I’ve worked for a couple MWBE firms that had to be certified as such. We had to go through a very lengthy process to prove that the owners were both female and a minority (black). Would it be appropriate to have such a process to determine if a person is legitimately entitled to use one or other of the locker rooms? I don’t think so and I’m betting you don’t think so either.
But the other option, free access for anyone to all facilities, makes a lot of people quite uncomfortable. I understand this. As I’ve said, I don’t know the solution and I don’t really have a good response to people who might feel the way that I described in my previous post. I would sound kind of simple if I said to a teen daughter, “Sharing a locker room with trans women? That’s no different from sharing one with Chinese women.”
It is my understanding that some women do not like being stared at by men while dressing or undressing. This seems to be especially prevalent among younger women. This is the behavior that is being posited, not overt bullying.

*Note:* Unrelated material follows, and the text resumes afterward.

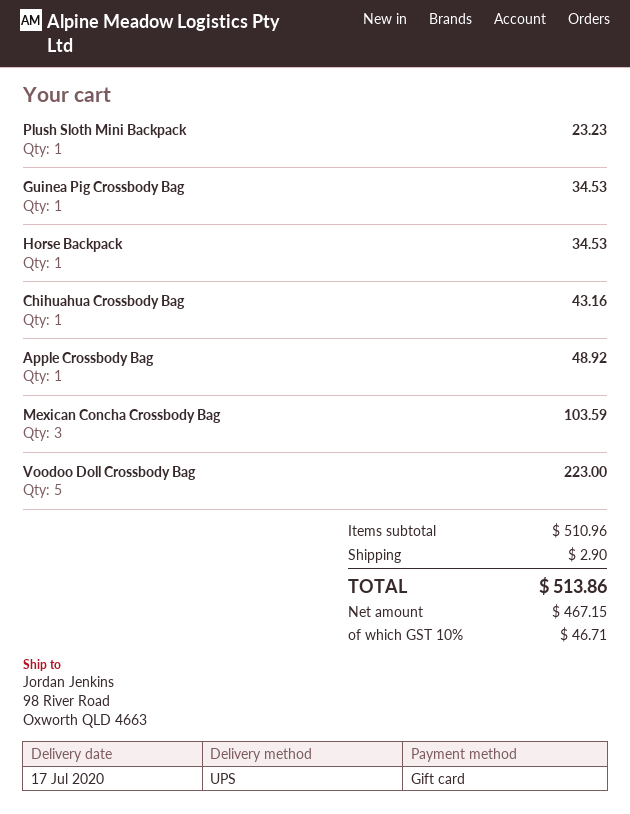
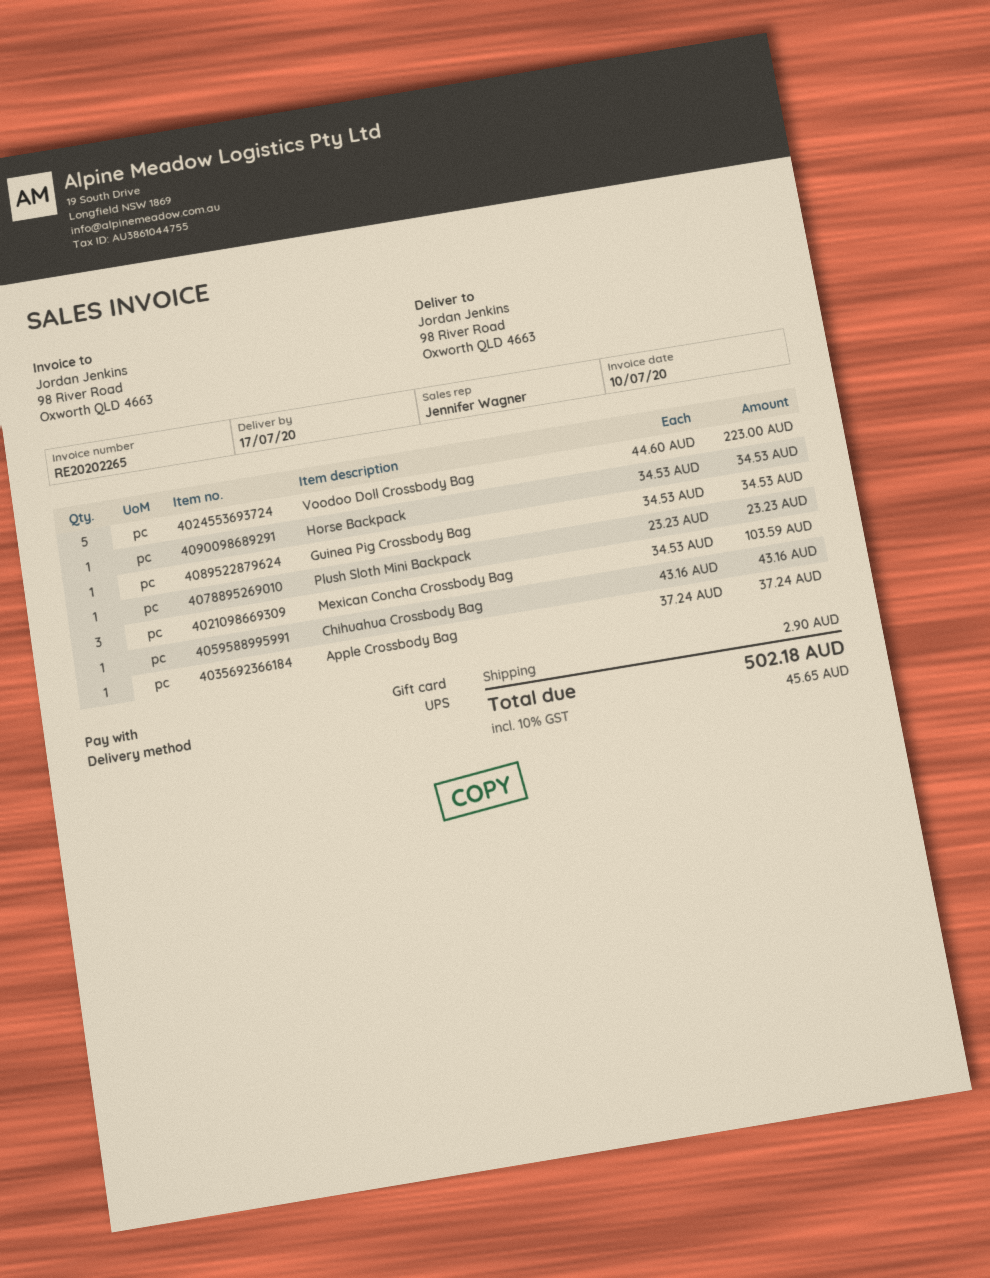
Apple Crossbody Bag: 1 for 48.92 -> 1 for 37.24
tax: 10% = 46.71 -> 10% = 45.65
total: 513.86 -> 502.18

So we’re fine with the overt bullying, but have to upend the entire system to deal with people being stared at? Not that bills like North Carolina’s stop that, either, of course, because like it or not, there’s still such a thing as homosexual people.
Tired and Cranky did you NOT see where I pointed out myself that there was no enforcement mechanism in the law? That I was making my statements on the basis of supposition that some attempt to “enforce” the law was occurring anyway (possibly based upon common law)?
I think you mean a teenage BOY in a girl’s locker room; I don’t see how you miss the point that hypothesizing a boy with a boner insisting on showering with the girls - as something that will happen even occasionally without laws like HB2 - is assuming the worst of our young men.
By the way, you said that “I’m pretty sure the prevalent answer around here is a teenage girl who doesn’t want to shower with somebody who has an erect penis should just get over it in the spirit of acceptance or else she is a bigot.”
I, for one, will raise my hand saying that your generalization does not apply to me. Maybe I’m a prude “around here,” though.
Folks keep pushing this thread out of the factual bounds of GQ and unfortunately, at this point, I think trying to steer the thread back into GQ territory is probably a lost cause.
Moving thread from General Questions to Great Debates.